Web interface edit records

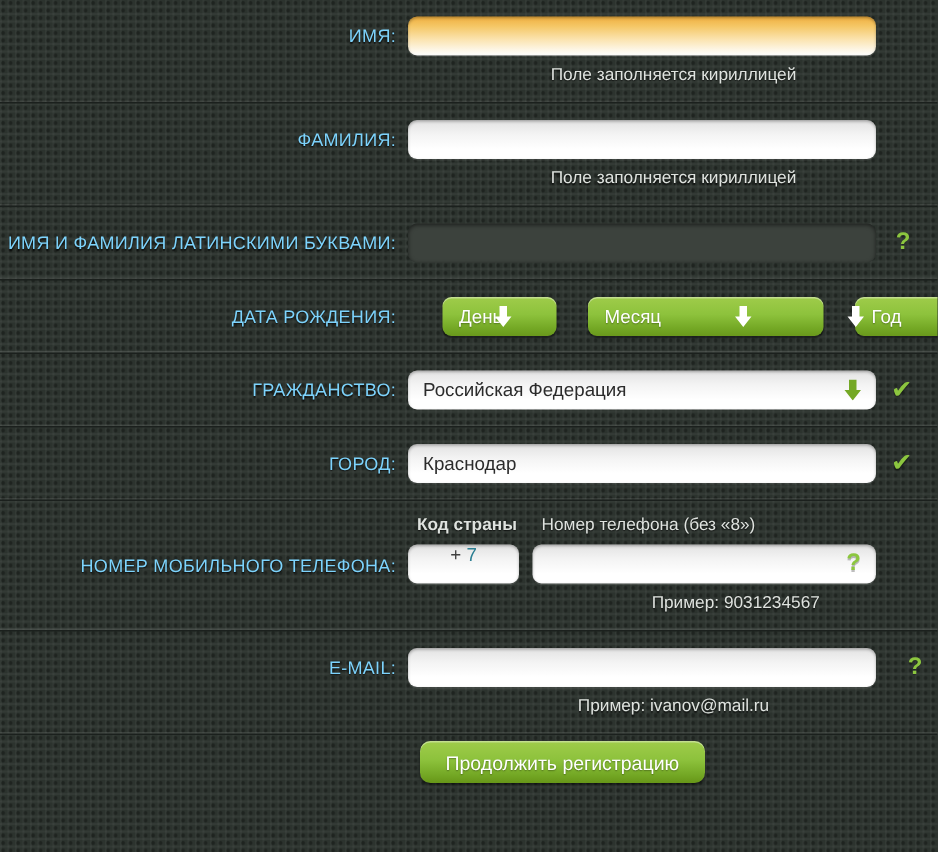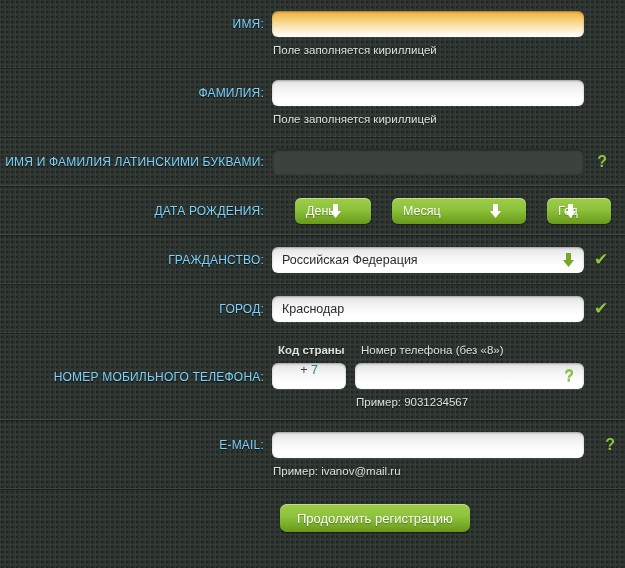--- a/index.html
+++ b/index.html
@@ -155,41 +155,42 @@
     font-size: 12.5px;
     text-align: left;
     padding: 0 28px 0 11px;
     line-height: 26px;
     cursor: pointer;
     background: linear-gradient(to bottom, #9fcc4a 0%, #8dc23c 45%, #74a825 80%, #69991c 100%);
     box-shadow: inset 0 1px 0 rgba(255,255,255,0.38), 0 1px 1px rgba(0,0,0,0.45);
     text-shadow: 0 1px 1px rgba(0,0,0,0.32);
   }
   .gbtn.day   { width: 76px; }
-  .gbtn.month { width: 134px; }
+  .gbtn.month { width: 157px; }
   .gbtn.year  { width: 64px; }
 
   
   .check {
     position: absolute;
     left: 322px;
     top: 3px;
     color: #8cc63f;
     font-size: 17px;
     line-height: 20px;
     text-shadow: 0 1px 1px rgba(0,0,0,0.5);
   }
 
   
   .hint {
     font-size: 11.5px;
     color: #dfe3df;
     padding: 6px 0 11px 1px;
     text-shadow: 0 1px 1px rgba(0,0,0,0.7);
     line-height: 14px;
+    text-align: center;
   }
   .sub-row {
     display: flex;
     padding: 9px 0 0 0;
   }
   .sub-label {
     font-size: 11.5px;
     color: #dfe3df;
     text-shadow: 0 1px 1px rgba(0,0,0,0.7);
     line-height: 14px;
@@ -205,21 +206,21 @@
     align-items: center;
     position: relative;
   }
   .phone-main { position: relative; }
   .fld.phone { width: 229px; }
   .plus { color: #3f3f3f; }
   .seven { color: #2c7f93; }
 
   
   .submit-row {
-    padding: 14px 0 16px 0;
+    padding: 4px 0 16px 0;
     display: flex;
   }
   .submit-spacer { width: 280px; min-width: 280px; }
   .submit {
     border: none;
     border-radius: 7px;
     height: 28px;
     padding: 0 17px;
     color: #ffffff;
     font-family: "Liberation Sans", sans-serif;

* _Prompt_:
Set down the lines from the one with "height: 28px;" through the end of the data above. Keep each exactly as written and add no other line.

* _Answer space_:
     height: 28px;
     padding: 0 17px;
     color: #ffffff;
     font-family: "Liberation Sans", sans-serif;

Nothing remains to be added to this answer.